Tredyffrin Easttown Historical Society
History Quarterly Digital Archives

Source: April 1980 Volume 18 Number 2, Pages 63–64

Blacksmithing and How it Helped Is Win the Revolutionary War

Steve Pearson

Page 63

Historians think that blacksmithing started about six thousand years ago in the Caucasus Mountains, in what is now the Soviet Union.

Until well into the nineteen hundreds, the community blacksmith shop was a familiar place. Early blacksmiths spent part of their time mining and smelting their own iron in their own forges.

The floor of a blacksmith shop was large, for it had to hold wagons, plows, horses and other material the blacksmith had to work on. The floor around the forge and anvil was usually packed dirt, or also wood covered by sheet iron so that pieces of hot iron would not set the floor afire.

Included in his shop were a workbench, a water tub, an anvil, a tool table, a forge and a coal bin. Blacksmiths also had racks to hold the horseshoes, iron and steel rods and sheets of iron and steel.

His tools included tongs of several sizes, sledges of different weights, a ball peen hammer, and hot and cold chisels. Flatters, fullers, sets and swages were used for flattening or forming special shapes on iron and steel.

One of the blacksmith's helpers was called a striker. Strikers were usually fourteen or fifteen year old boys who helped the blacksmith by hammering things when he needed an extra hand. Strikers would also assemble and arrange the tools for the blacksmith's next job. Blacksmiths sometimes had one or two boys to do chores, like pumping the bellows, turning the grindstone, sweeping up and running errands.

His sons or apprentices would learn the trade and started by shoeing horses. Then, when the boys became more skilled and experienced, they became blacksmiths and either inherited their father's shop or started one of their own.
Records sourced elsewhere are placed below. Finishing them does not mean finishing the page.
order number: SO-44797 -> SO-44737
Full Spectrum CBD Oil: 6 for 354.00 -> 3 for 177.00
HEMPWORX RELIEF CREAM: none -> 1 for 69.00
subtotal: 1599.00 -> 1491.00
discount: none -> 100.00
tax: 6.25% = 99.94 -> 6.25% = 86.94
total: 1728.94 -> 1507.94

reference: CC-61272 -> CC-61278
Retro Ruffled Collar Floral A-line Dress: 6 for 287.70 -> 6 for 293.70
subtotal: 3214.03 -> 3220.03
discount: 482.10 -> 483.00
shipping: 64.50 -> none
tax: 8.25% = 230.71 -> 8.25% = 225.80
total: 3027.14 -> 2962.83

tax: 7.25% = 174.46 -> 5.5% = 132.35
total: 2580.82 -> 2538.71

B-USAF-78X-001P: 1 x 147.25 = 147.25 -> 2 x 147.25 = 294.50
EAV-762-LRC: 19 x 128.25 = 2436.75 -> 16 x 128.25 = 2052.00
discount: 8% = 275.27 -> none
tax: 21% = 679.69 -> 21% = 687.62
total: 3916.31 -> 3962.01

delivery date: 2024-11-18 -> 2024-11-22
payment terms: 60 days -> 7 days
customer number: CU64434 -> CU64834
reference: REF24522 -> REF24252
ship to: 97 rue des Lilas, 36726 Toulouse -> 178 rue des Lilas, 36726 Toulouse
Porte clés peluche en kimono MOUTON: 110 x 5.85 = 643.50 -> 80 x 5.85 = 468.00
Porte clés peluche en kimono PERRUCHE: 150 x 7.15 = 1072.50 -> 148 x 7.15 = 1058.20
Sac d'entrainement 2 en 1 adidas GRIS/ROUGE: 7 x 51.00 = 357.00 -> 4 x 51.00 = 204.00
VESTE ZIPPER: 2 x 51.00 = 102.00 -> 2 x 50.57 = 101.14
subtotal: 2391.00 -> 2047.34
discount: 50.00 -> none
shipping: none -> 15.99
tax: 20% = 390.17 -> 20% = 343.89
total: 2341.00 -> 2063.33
Many blacksmith shops were located near inns, because people coming into town might have needed something repaired. The blacksmith could repair almost any thing made of metal. If a tinsmith, silversmith or gunsmith were not available, the blacksmith would do the job. Blacksmiths could repair kitchen utensils, tools, wagons, buggies, sleds, hardware; make and repair weapons; make ammunition; and shoe horses. Blacksmiths who shod horses were once called ferriers.

Page 64

When a blacksmith1s tools wore out he rarely threw them away. Due to the high cost of iron, he would re-use the metal to make or mend another item. His tools ranged from those he used frequently to ones he used for highly specialized jobs. If he had a job for which there was no tool, he simply designed one. Blacksmiths often preferred to make their own tools rather than purchasing them, because they wanted the tool to be just the right length and weight. Blacksmiths usually saved old wagon spokes for the tools they made.

When someone had a tool that broke or wore out, it would be taken to the blacksmith for repair. If he could not mend it, he would use whatever was left of the tool and make a copy of it.

The Continental Army depended on the blacksmith to keep their rifles, bayonets, swords and knives in good condition. Without the blacksmith, their supply lines would have broken down. Blacksmiths also made sure that the horses ridden by officers and used to pull wagons were well shod.

"The Village Blacksmith", a poem writtem by Henry Wadsworth Long-fellow, describes the blacksmith and his role in the community. The blacksmith was the backbone of society during peace time or war, and he played a crucial role during the Revolution.